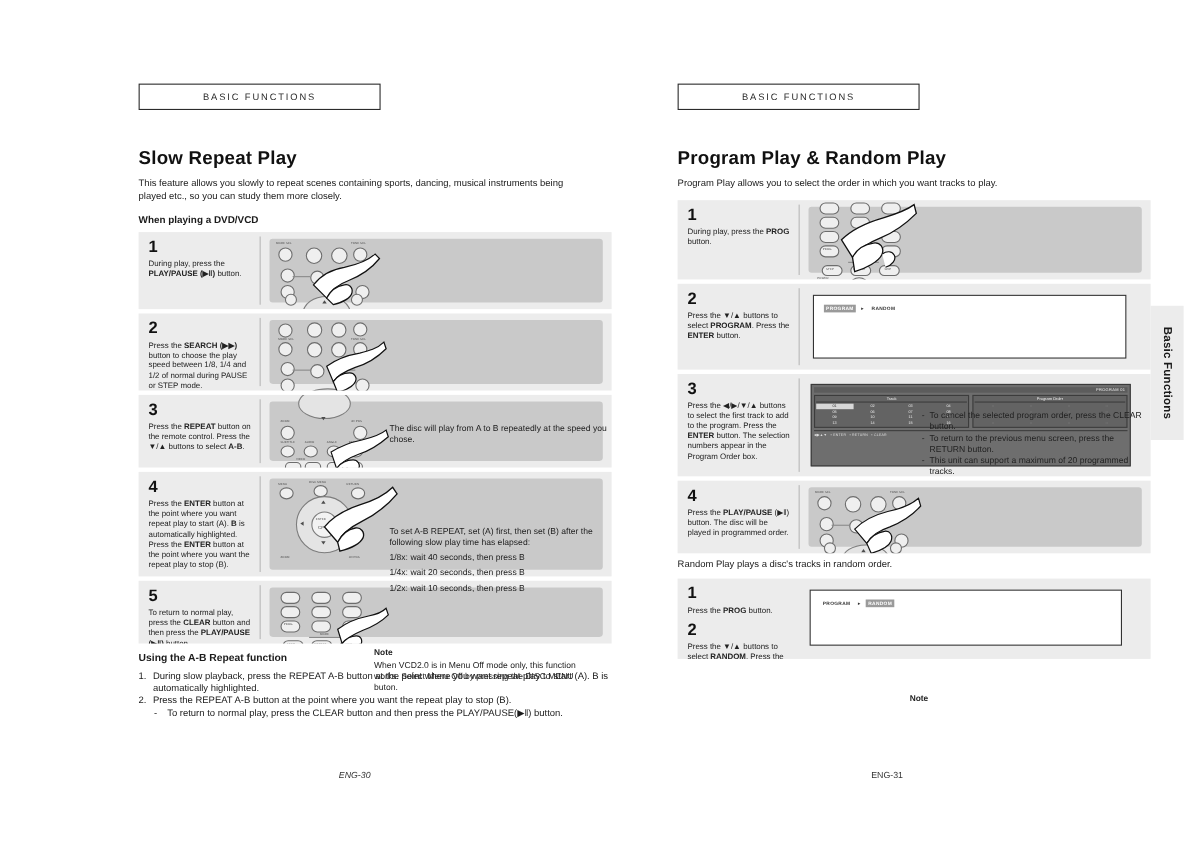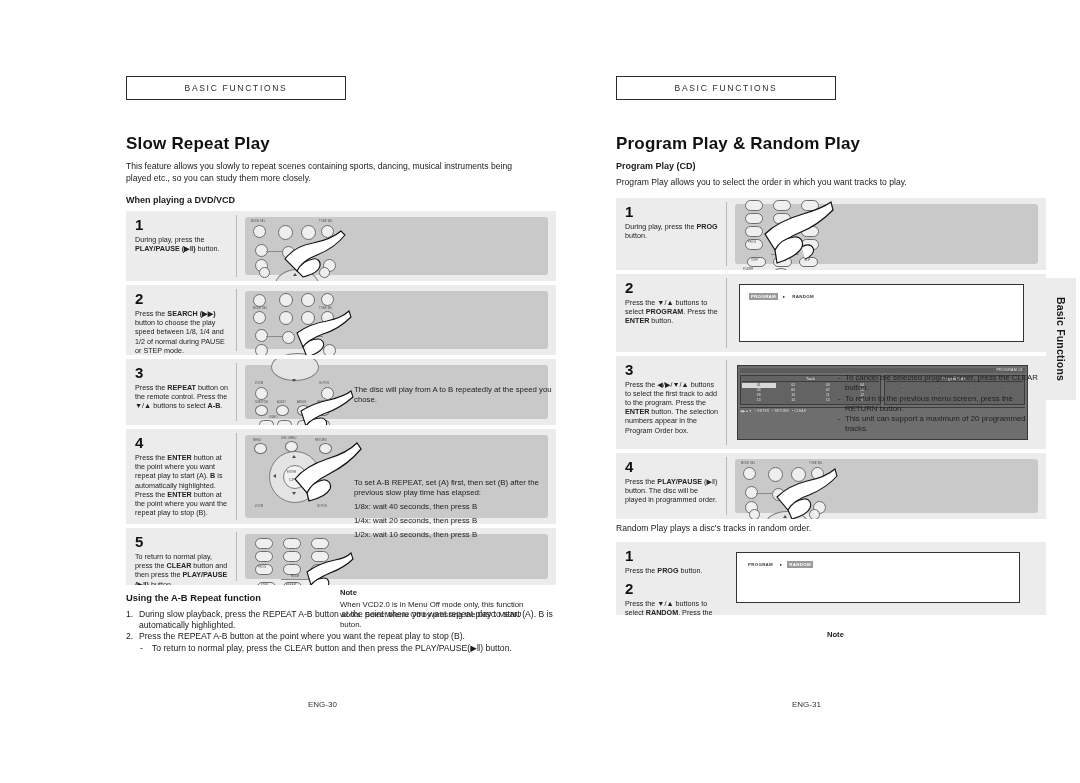--- a/index.html
+++ b/index.html
@@ -555,7 +555,6 @@
 
     <h1 class="title">Program Play &amp; Random Play</h1>
 
-    <h2 class="subhead">Program Play (CD)</h2>
     <p class="intro" style="margin-bottom:9px;">Program Play allows you to select the order in which you want tracks to play.</p>
 
     <div class="step" style="height:72px;">

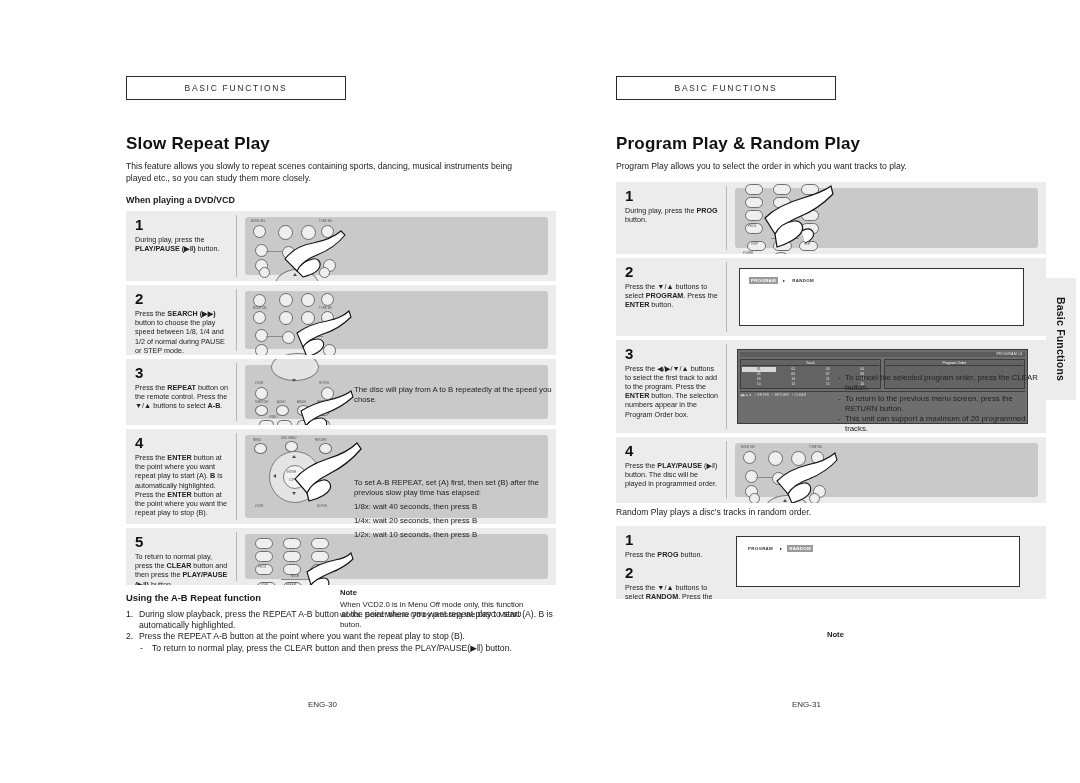--- a/index.html
+++ b/index.html
@@ -534,7 +534,7 @@
   </div>
 
   <div class="sidecol" style="left:322px; top:478px; width:200px;">
-    <div class="note-body">To set A-B REPEAT, set (A) first, then set (B) after the previous slow play time has elapsed:</div>
+    <div class="note-body">To set A-B REPEAT, set (A) first, then set (B) after the following slow play time has elapsed:</div>
     <div class="note-body" style="margin-top:4px;">1/8x: wait 40 seconds, then press B</div>
     <div class="note-body" style="margin-top:4px;">1/4x: wait 20 seconds, then press B</div>
     <div class="note-body" style="margin-top:4px;">1/2x: wait 10 seconds, then press B</div>

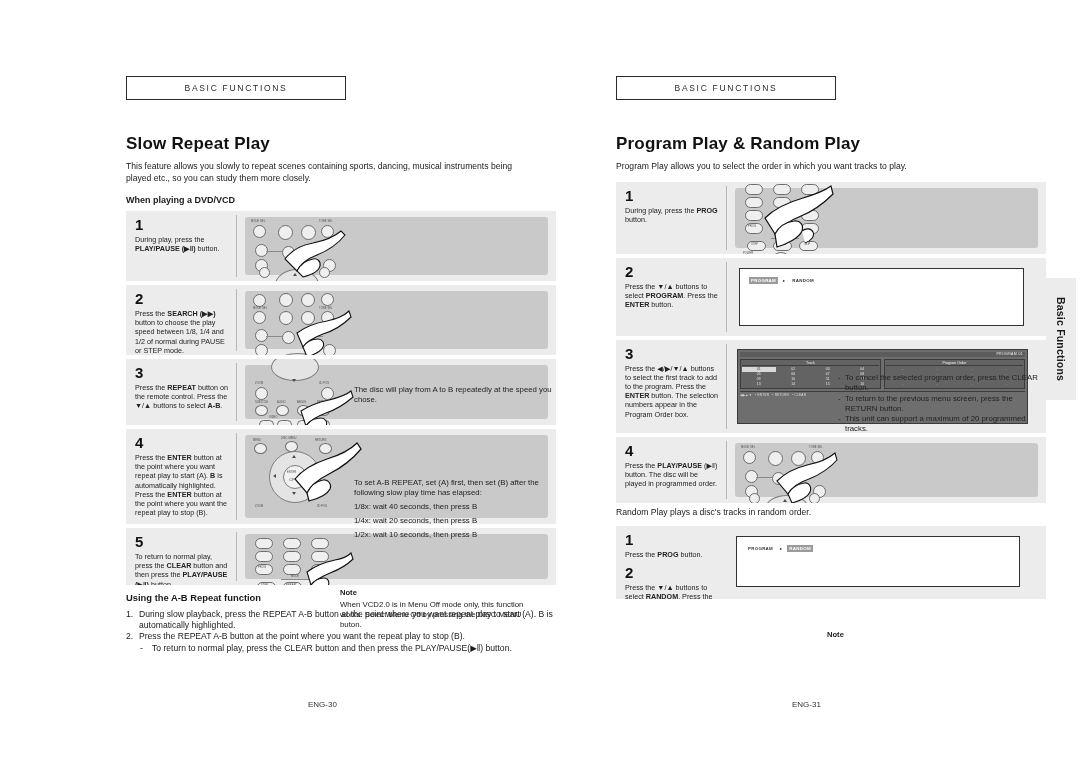--- a/index.html
+++ b/index.html
@@ -545,7 +545,7 @@
     <div class="note-body">When VCD2.0 is in Menu Off mode only, this function works. Select Menu Off by pressing the DISC MENU buton.</div>
   </div>
 
-  <div class="pagenum" style="left:276px; top:700px;">ENG-30</div>
+  <div class="pagenum" style="left:276px; top:700px;font-style:italic;">ENG-30</div>
 
   <div class="col-right">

▶ _TASK GOAL_
Without any pictures, print the whole listing again exactly as it stands.

▶ _WRITTEN RESPONSE_
--- a/index.html
+++ b/index.html
@@ -555,7 +555,6 @@
 
     <h1 class="title">Program Play &amp; Random Play</h1>
 
-    <h2 class="subhead">Program Play (CD)</h2>
     <p class="intro" style="margin-bottom:9px;">Program Play allows you to select the order in which you want tracks to play.</p>
 
     <div class="step" style="height:72px;">

--- a/index.html
+++ b/index.html
@@ -534,7 +534,7 @@
   </div>
 
   <div class="sidecol" style="left:322px; top:478px; width:200px;">
-    <div class="note-body">To set A-B REPEAT, set (A) first, then set (B) after the previous slow play time has elapsed:</div>
+    <div class="note-body">To set A-B REPEAT, set (A) first, then set (B) after the following slow play time has elapsed:</div>
     <div class="note-body" style="margin-top:4px;">1/8x: wait 40 seconds, then press B</div>
     <div class="note-body" style="margin-top:4px;">1/4x: wait 20 seconds, then press B</div>
     <div class="note-body" style="margin-top:4px;">1/2x: wait 10 seconds, then press B</div>

--- a/index.html
+++ b/index.html
@@ -545,7 +545,7 @@
     <div class="note-body">When VCD2.0 is in Menu Off mode only, this function works. Select Menu Off by pressing the DISC MENU buton.</div>
   </div>
 
-  <div class="pagenum" style="left:276px; top:700px;">ENG-30</div>
+  <div class="pagenum" style="left:276px; top:700px;font-style:italic;">ENG-30</div>
 
   <div class="col-right">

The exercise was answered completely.